═════ Provided records ═════

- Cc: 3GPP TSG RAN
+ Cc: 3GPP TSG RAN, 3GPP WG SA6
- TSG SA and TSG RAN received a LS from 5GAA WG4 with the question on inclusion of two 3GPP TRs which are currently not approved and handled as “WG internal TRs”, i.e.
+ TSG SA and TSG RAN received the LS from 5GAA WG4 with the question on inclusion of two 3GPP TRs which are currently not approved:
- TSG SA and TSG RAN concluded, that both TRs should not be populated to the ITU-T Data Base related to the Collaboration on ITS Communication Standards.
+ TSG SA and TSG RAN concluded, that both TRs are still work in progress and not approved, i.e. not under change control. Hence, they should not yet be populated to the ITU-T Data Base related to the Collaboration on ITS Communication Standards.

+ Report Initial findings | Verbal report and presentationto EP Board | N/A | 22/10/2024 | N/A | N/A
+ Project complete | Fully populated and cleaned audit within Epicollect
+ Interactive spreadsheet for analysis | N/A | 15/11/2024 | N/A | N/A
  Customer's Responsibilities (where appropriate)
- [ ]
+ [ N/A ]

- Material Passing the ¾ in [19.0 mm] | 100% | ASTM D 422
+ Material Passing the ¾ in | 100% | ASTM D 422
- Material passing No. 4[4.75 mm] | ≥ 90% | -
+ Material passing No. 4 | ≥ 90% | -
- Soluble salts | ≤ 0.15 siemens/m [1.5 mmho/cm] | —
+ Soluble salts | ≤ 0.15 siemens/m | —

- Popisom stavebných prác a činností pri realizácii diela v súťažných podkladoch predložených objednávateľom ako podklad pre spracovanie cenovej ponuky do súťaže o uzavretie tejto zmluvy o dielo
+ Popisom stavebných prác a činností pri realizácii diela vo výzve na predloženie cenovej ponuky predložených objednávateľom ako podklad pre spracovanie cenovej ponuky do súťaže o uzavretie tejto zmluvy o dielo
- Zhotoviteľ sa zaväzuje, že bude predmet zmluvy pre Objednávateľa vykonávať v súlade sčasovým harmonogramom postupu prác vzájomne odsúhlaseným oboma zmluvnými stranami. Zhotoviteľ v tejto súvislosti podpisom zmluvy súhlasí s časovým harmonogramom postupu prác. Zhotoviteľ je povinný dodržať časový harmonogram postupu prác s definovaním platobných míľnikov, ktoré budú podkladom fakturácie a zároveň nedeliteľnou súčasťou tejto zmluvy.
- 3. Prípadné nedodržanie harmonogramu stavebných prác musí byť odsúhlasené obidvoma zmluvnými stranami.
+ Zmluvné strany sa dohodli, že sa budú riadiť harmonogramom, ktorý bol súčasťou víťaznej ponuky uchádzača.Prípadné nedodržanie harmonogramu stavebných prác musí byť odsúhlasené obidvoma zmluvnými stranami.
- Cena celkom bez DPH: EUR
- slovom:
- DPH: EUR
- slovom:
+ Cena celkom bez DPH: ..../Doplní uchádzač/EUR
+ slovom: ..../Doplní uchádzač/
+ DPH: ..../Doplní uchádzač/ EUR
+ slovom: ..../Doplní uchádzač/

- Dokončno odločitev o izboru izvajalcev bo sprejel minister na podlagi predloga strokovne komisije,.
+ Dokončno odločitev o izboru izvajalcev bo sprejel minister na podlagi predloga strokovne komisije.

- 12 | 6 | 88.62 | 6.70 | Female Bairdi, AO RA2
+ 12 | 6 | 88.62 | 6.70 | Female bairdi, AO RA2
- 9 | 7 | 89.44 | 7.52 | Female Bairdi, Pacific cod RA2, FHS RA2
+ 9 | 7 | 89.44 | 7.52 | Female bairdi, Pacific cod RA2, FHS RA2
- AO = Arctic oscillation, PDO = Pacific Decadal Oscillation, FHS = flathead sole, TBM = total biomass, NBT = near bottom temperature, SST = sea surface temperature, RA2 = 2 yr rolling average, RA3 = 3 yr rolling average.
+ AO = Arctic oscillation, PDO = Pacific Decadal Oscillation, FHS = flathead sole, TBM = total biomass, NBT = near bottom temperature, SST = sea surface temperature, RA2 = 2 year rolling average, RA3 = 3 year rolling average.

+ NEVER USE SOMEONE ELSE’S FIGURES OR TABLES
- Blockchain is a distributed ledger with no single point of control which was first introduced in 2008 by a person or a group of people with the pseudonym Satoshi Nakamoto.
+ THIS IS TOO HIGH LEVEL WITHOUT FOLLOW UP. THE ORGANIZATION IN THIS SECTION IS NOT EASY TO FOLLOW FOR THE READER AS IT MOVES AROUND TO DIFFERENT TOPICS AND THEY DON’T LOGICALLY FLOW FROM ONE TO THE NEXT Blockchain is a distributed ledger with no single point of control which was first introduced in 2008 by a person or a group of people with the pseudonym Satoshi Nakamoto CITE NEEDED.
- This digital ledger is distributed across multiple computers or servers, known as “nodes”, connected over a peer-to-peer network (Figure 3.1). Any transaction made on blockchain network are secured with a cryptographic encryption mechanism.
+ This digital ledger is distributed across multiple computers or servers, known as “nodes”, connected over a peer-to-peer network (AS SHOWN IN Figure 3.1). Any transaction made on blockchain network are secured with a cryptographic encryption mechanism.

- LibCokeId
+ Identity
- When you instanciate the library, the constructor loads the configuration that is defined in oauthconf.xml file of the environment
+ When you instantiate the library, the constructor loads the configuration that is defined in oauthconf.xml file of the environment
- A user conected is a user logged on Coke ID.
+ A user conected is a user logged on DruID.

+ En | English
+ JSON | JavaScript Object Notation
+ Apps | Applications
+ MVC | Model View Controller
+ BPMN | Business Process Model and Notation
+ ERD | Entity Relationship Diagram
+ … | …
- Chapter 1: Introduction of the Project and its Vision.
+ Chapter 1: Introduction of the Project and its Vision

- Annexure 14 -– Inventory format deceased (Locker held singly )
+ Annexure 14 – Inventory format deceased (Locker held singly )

═════

**Task prompt**
Look through the entries above and say how many lines hold the word "minister", giving the number alone.

**Task response**
2